実際に売却した金額が相続税評価額となるため、比較的シンプルな方法です。

方法④:新車購入価格から減価償却を差し引く

新車購入価格から減価償却を差し引いた金額を、そのまま相続税評価額として扱うこともあります。

減価償却とは、時間の経過や使用に伴って年々減少していく固定資産の価値を、法律で定められた耐用年数に応じて分割して経費計上することです。

これは、相場を調べにくい車の相続税評価額を算定する際にも有力な方法となります。

相続財産に車が含まれていた場合の納税手続き

相続財産に車が含まれていた場合、まず車の相続税評価額を算定してください。

車を含む遺産総額が基礎控除額を超えて相続税の支払い義務が生じた場合、申告と納税を被相続人が亡くなったことを知った日の翌日から10ヶ月以内に行わねばなりません。

相続税申告書には、車の価値を証明する査定書の控えや誰が車を引き継ぐかを記した遺産分割協議書の写しなどの証拠資料を添付します。

申告書の提出先は、被相続人の最後の住所地を管轄する税務署です。

実際の税金の納付手続きについては、原則として全額を現金で一括納付することになっています。

納め先としては、税務署の窓口だけでなく、普段利用している銀行や郵便局などの金融機関のほか、一定の金額以下であればクレジットカード決済やコンビニ納付を選択することも可能です。

どの相続人が車を引き継ぐかについて話し合いがまとまらない状況にあったとしても、一旦は法定相続分で車を分けたと仮定して期限内に申告と納税を済ませておかねばなりません。

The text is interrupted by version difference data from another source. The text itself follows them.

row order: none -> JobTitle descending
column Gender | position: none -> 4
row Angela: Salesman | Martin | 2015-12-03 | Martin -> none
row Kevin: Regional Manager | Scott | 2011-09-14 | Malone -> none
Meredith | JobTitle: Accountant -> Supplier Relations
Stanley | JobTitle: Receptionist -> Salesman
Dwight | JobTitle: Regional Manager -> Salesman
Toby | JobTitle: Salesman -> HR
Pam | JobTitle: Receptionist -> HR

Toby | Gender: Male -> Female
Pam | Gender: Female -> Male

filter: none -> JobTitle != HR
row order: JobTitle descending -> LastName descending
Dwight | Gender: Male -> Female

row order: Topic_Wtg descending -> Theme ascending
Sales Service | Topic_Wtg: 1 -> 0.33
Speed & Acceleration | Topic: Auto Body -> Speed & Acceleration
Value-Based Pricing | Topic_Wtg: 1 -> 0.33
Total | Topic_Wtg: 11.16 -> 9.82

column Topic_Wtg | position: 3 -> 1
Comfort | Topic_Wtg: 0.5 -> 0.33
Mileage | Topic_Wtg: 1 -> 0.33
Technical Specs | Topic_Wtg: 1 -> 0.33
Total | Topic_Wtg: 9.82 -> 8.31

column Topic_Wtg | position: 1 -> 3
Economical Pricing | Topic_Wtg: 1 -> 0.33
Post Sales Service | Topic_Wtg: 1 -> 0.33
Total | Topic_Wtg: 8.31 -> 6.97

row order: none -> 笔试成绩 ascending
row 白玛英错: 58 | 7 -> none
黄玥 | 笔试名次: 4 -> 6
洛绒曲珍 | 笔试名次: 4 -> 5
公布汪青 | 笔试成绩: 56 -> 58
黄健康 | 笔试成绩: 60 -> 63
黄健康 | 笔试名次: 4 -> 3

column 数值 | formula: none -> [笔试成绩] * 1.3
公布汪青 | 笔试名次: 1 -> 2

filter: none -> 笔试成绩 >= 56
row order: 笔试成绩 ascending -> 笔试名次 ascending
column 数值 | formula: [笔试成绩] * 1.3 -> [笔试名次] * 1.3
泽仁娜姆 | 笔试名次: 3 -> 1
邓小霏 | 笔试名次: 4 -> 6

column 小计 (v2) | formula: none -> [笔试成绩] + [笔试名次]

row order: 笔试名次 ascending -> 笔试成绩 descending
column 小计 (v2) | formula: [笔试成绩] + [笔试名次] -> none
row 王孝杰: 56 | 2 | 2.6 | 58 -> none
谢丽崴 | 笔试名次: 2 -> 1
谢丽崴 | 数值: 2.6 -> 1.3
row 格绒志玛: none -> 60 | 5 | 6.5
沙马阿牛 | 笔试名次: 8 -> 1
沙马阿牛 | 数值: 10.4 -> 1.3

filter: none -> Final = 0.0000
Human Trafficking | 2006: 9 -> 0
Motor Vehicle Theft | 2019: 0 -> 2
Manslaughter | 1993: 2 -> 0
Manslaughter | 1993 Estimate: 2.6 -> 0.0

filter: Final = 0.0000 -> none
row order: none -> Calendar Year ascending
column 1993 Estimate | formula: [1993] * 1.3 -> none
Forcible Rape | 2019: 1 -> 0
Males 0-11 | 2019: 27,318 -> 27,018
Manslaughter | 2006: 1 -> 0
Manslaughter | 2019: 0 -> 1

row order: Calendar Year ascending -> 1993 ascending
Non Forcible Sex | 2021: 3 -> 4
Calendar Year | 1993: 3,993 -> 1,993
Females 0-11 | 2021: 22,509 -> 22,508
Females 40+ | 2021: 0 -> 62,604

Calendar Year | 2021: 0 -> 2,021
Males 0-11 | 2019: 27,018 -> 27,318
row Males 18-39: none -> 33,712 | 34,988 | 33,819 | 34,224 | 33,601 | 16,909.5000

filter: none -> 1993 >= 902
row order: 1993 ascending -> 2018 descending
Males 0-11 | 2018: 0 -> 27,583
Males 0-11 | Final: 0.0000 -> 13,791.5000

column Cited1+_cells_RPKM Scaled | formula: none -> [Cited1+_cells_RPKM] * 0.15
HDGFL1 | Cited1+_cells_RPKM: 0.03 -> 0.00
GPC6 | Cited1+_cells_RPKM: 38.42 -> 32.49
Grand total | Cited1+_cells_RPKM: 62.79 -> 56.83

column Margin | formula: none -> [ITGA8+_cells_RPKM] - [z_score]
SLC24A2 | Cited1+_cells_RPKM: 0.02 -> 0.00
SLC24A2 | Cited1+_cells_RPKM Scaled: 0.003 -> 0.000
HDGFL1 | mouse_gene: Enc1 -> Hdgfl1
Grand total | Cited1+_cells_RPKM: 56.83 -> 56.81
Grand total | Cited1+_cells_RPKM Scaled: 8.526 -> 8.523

期限を過ぎてしまうと、本来支払うべき税額に加えて延滞税や無申告加算税などのペナルティが科せられることになるため、注意してください。

まとめ

今回は、車の相続税評価額の算定方法や、車が相続財産に含まれていた場合の納税手続きなどについて解説しました。

車を含む相続財産に対する相続税は、それぞれの評価額を合算した総額から算定されます。

そのため、遺産の総額が基礎控除額を超えなければ、車を相続したとしても相続税はかかりません。

車の相続税評価額を算定する方法は複数あり、車の状態などによって最適な方法を選択する必要があります。

相続財産に車が含まれており、評価額の算定にお困りの場合には、税理士に相談することを検討してください。